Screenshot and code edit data
☆ ☆ ☆

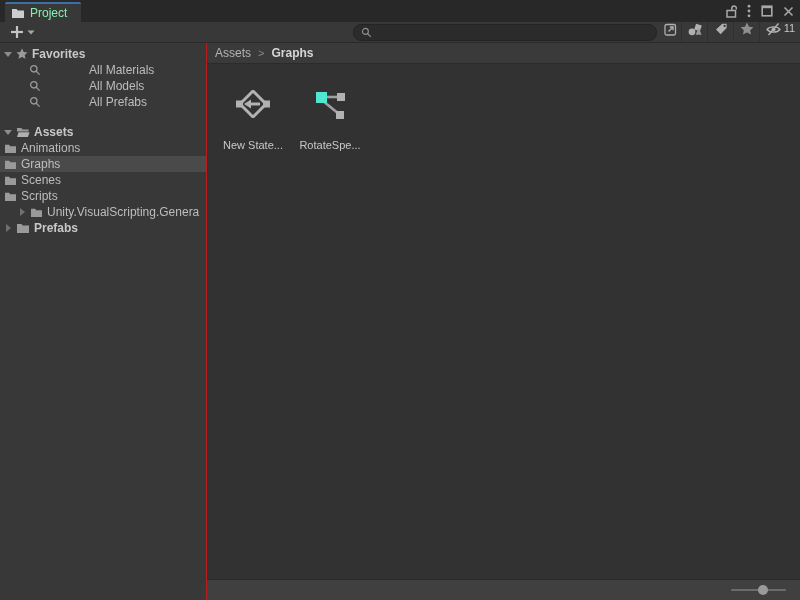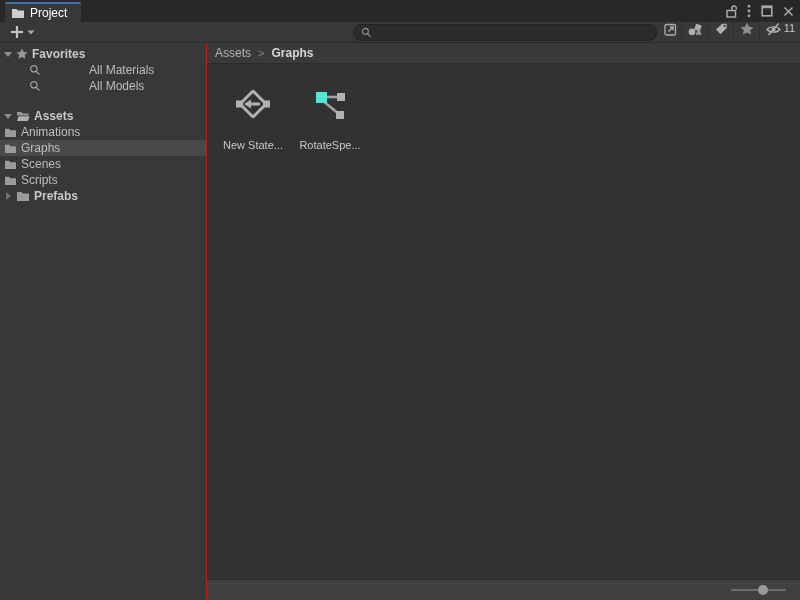--- a/index.html
+++ b/index.html
@@ -6,21 +6,21 @@
   body{
     width:800px;height:600px;overflow:hidden;position:relative;
     background:#282828;font-family:"Liberation Sans",sans-serif;
     -webkit-font-smoothing:antialiased;
   }
   
   .tabbar{height:22px;background:#282828;display:flex;align-items:flex-end;position:relative;}
   .tab{
     height:20px;margin-left:5px;background:#383838;border-top:2px solid #3e6fa5;
     display:flex;align-items:center;padding:0 14px 0 6px;gap:5px;
-    color:#ffffff;font-size:12px;box-sizing:border-box;border-radius:2px 2px 0 0;
+    color:#86efac;font-size:12px;box-sizing:border-box;border-radius:2px 2px 0 0;
   }
   .titlebar-icons{position:absolute;right:6px;top:0;height:22px;display:flex;align-items:center;gap:10px;}
   .titlebar-icons .tbi{display:flex;align-items:center;justify-content:center;cursor:default;}
   
   .toolbar{height:20px;background:#383838;border-bottom:1px solid #2a2a2a;display:flex;align-items:center;padding-left:6px;}
   .add-btn{display:flex;align-items:center;gap:3px;padding:0 4px;height:20px;}
   .spacer{flex:1;}
   .search{
     width:288px;height:15px;background:#2b2b2b;border:1px solid #242424;border-radius:8px;
     display:flex;align-items:center;padding:0 7px;gap:5px;margin-right:2px;
@@ -214,20 +214,28 @@
       <span>All Materials</span>
     </div>
     <div class="row ind-fav">
       <span class="sicon">
           <svg width="12" height="12">
             <use href="#sym-magnifier"></use>
           </svg>
         </span>
       <span>All Models</span>
     </div>
+    <div class="row ind-fav">
+      <span class="sicon">
+          <svg width="12" height="12">
+            <use href="#sym-magnifier"></use>
+          </svg>
+        </span>
+      <span>All Prefabs</span>
+    </div>
 
     <div class="gap-row"></div>
 
     <div class="row">
       <span class="tri-slot">
           <span class="tri-down"></span>
         </span>
       <span class="sicon">
           <svg width="14" height="12">
             <use href="#sym-folder-open"></use>
@@ -259,20 +267,31 @@
         </span>
       <span>Scenes</span>
     </div>
     <div class="row ind-asset">
       <span class="sicon">
           <svg width="13" height="11">
             <use href="#sym-folder"></use>
           </svg>
         </span>
       <span>Scripts</span>
+    </div>
+    <div class="row ind-tri">
+      <span class="tri-slot">
+          <span class="tri-right"></span>
+        </span>
+      <span class="sicon">
+          <svg width="13" height="11">
+            <use href="#sym-folder"></use>
+          </svg>
+        </span>
+      <span>Unity.VisualScripting.Genera</span>
     </div>
 
     <div class="row">
       <span class="tri-slot">
           <span class="tri-right"></span>
         </span>
       <span class="sicon">
           <svg width="14" height="12">
             <use href="#sym-folder"></use>
           </svg>

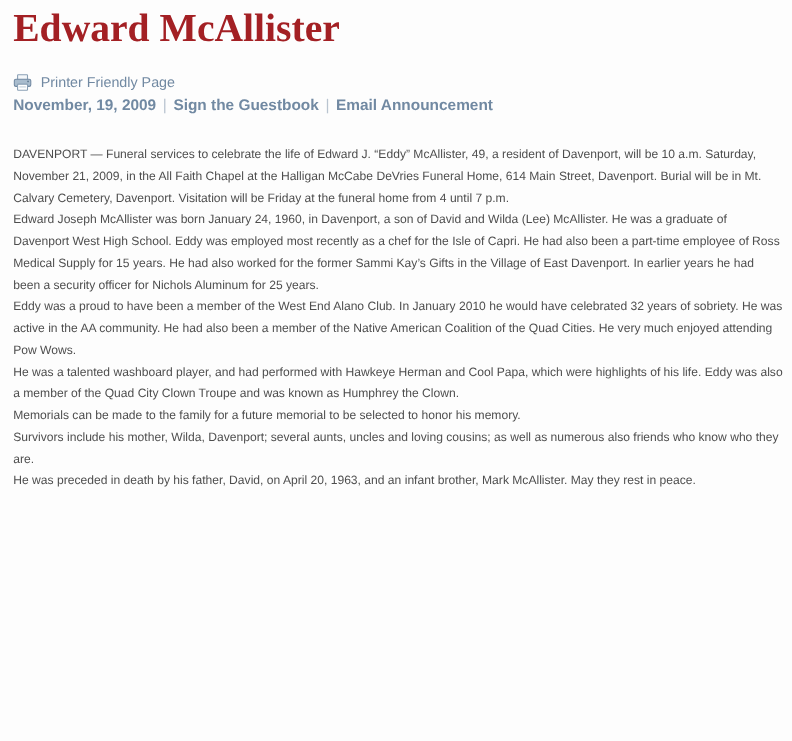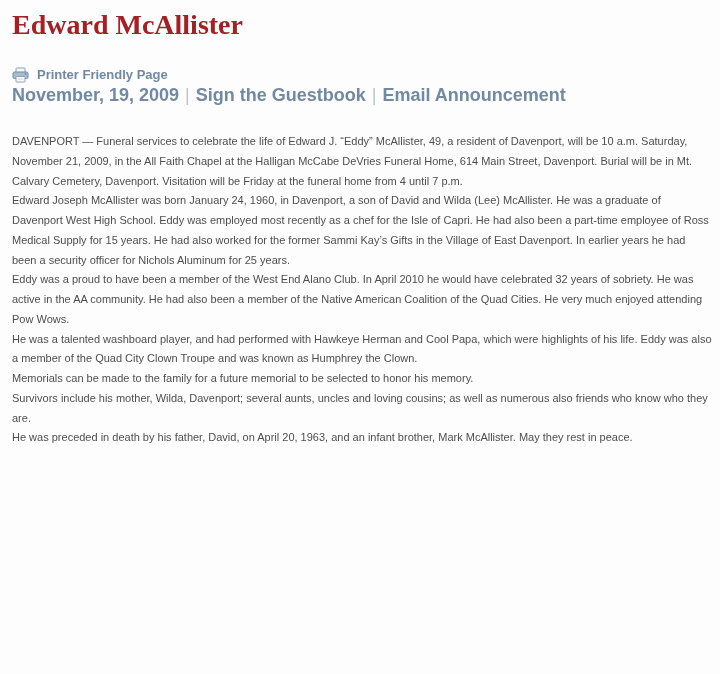--- a/index.html
+++ b/index.html
@@ -6,50 +6,50 @@
   html, body { width: 720px; height: 674px; overflow: hidden; }
   body {
     background: var(--background, #fdfdfd);
     font-family: "Liberation Sans", sans-serif;
   }
   .page { padding: 8px 8px 0 12px; width: 720px; }
 
   h1.page-title {
     font-family: "Liberation Serif", "DejaVu Serif", serif;
     font-weight: bold;
-    font-size: 28px;
+    font-size: 36px;
     line-height: 34px;
     color: var(--title-red, #a32024);
     margin: 0 0 13px 0;
   }
 
   .printer-row {
     display: flex;
     align-items: center;
     height: 18px;
     margin-bottom: 15px;
   }
   .printer-row a {
     display: flex;
     align-items: center;
     gap: 8px;
     text-decoration: none;
     color: var(--link-blue, #7189a2);
-    font-weight: bold;
+    font-weight: normal;
     font-size: 13px;
     cursor: pointer;
     margin-top: 21px;
   }
   .printer-icon-svg { display: block; }
 
   .meta-bar {
     height: 14px;
     line-height: 14px;
     margin-bottom: 30px;
-    font-size: 18px;
+    font-size: 14px;
     font-weight: bold;
     color: var(--link-blue, #7189a2);
   }
   .meta-bar a {
     color: var(--link-blue, #7189a2);
     text-decoration: none;
     cursor: pointer;
   }
   .meta-sep {
     color: var(--separator-gray, #b9c4d0);
@@ -92,20 +92,20 @@
     </a>
   </div>
 
   <div class="meta-bar">
     <span>November, 19, 2009</span><span class="meta-sep">|</span><a href="#">Sign the Guestbook</a><span class="meta-sep">|</span><a href="#">Email Announcement</a>
   </div>
 
   <div class="content">
     <p>DAVENPORT — Funeral services to celebrate the life of Edward J. “Eddy” McAllister, 49, a resident of Davenport, will be 10 a.m. Saturday, November 21, 2009, in the All Faith Chapel at the Halligan McCabe DeVries Funeral Home, 614 Main Street, Davenport. Burial will be in Mt. Calvary Cemetery, Davenport. Visitation will be Friday at the funeral home from 4 until 7 p.m.</p>
     <p>Edward Joseph McAllister was born January 24, 1960, in Davenport, a son of David and Wilda (Lee) McAllister. He was a graduate of Davenport West High School. Eddy was employed most recently as a chef for the Isle of Capri. He had also been a part-time employee of Ross Medical Supply for 15 years. He had also worked for the former Sammi Kay’s Gifts in the Village of East Davenport. In earlier years he had been a security officer for Nichols Aluminum for 25 years.</p>
-    <p>Eddy was a proud to have been a member of the West End Alano Club. In April 2010 he would have celebrated 32 years of sobriety. He was active in the AA community. He had also been a member of the Native American Coalition of the Quad Cities. He very much enjoyed attending Pow Wows.</p>
+    <p>Eddy was a proud to have been a member of the West End Alano Club. In January 2010 he would have celebrated 32 years of sobriety. He was active in the AA community. He had also been a member of the Native American Coalition of the Quad Cities. He very much enjoyed attending Pow Wows.</p>
     <p>He was a talented washboard player, and had performed with Hawkeye Herman and Cool Papa, which were highlights of his life. Eddy was also a member of the Quad City Clown Troupe and was known as Humphrey the Clown.</p>
     <p>Memorials can be made to the family for a future memorial to be selected to honor his memory.</p>
     <p>Survivors include his mother, Wilda, Davenport; several aunts, uncles and loving cousins; as well as numerous also friends who know who they are.</p>
     <p>He was preceded in death by his father, David, on April 20, 1963, and an infant brother, Mark McAllister. May they rest in peace.</p>
   </div>
 
 </div>
 
 </body></html>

☆ ☆ ☆

# Activity
The word to find is "active". Copy every line of the data that holds it.

# Response box
-    <p>Eddy was a proud to have been a member of the West End Alano Club. In April 2010 he would have celebrated 32 years of sobriety. He was active in the AA community. He had also been a member of the Native American Coalition of the Quad Cities. He very much enjoyed attending Pow Wows.</p>
+    <p>Eddy was a proud to have been a member of the West End Alano Club. In January 2010 he would have celebrated 32 years of sobriety. He was active in the AA community. He had also been a member of the Native American Coalition of the Quad Cities. He very much enjoyed attending Pow Wows.</p>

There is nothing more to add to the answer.